ほかの開催国も、状況は似たようなものだ。カナダもこれらアフリカ・中東諸国のサポーターにはビザ取得を義務付けており、その条件はアメリカ以上に厳しい。

メキシコはアメリカやカナダ、イギリス、日本、そしてシェンゲン協定加盟国の有効なビザを持つ旅行者にはビザを免除している。しかしハイチやイランのようにアメリカへの入国を認められない国のサポーターは、メキシコに新規のビザを申請しなければならなかった。

チュニジアはグループリーグ3試合のうち2試合をメキシコで戦い、セネガルとコートジボワールはそれぞれ1試合をカナダで戦った。だが、どの開催国でもビザという高い壁が待ち受けていた。サポーターの入国手続きを簡素化してきた過去のワールドカップとは大違いだ。

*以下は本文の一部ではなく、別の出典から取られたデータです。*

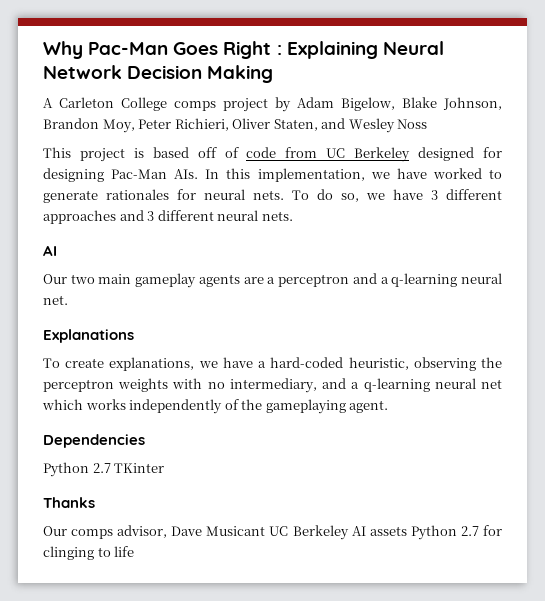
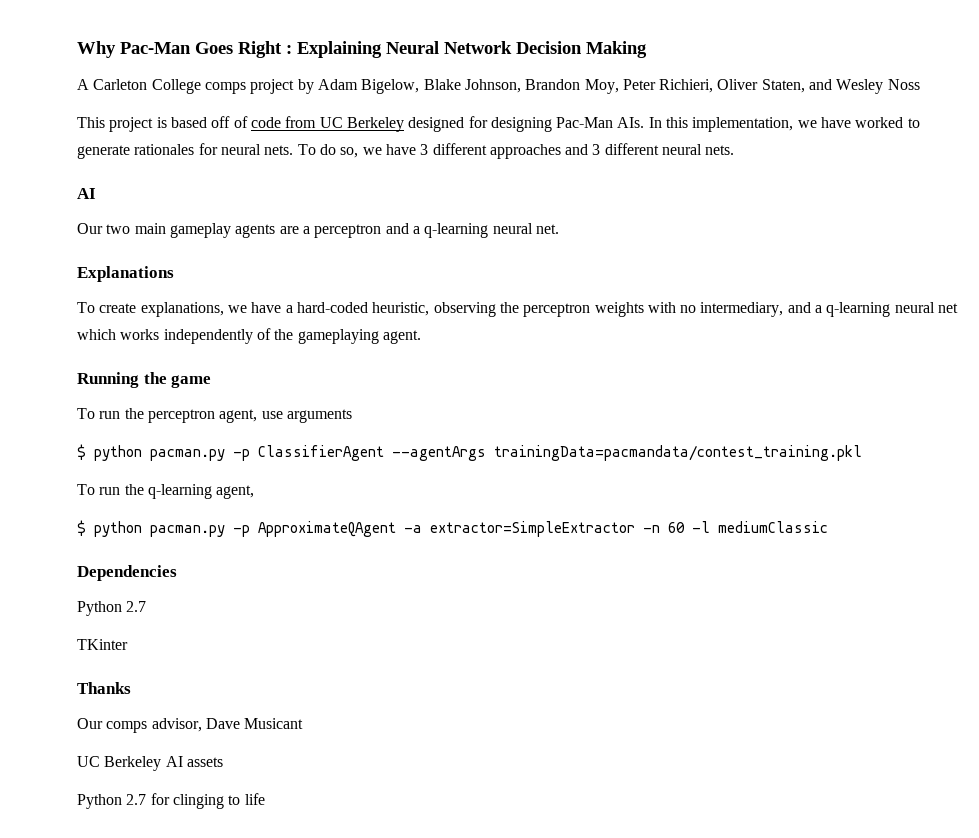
(389, 406) none -> [77,372,212,388] [77,408,352,423] [77,444,862,461] [77,484,255,499] [77,520,828,537] // Running the game // To run the perceptron agent, use arguments // $ python pacman.py -p ClassifierAgent --agentArgs trainingData=pacmandata/contest_training.pkl // To run the q-learning agent, // $ python pacman.py -p ApproximateQAgent -a extractor=SimpleExtractor -n 60 -l mediumClassic
(111, 468) none -> (147, 606) //
(266, 531) none -> (304, 723) //
(407, 531) none -> (223, 762) //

一国の代表チームには、その国が理想とする自国の姿が投影されるという。

しかし今年のW杯が映し出したのは、もっと複雑でリアルな国家の姿だ。この4年に1度のサッカーの祭典には、祖国に残る人も祖国を離れた人も、そしてその両方の血を受け継ぐ人も集まった。しかしそこには今の世界の移住と分断、機会と格差が色濃く影を落としている。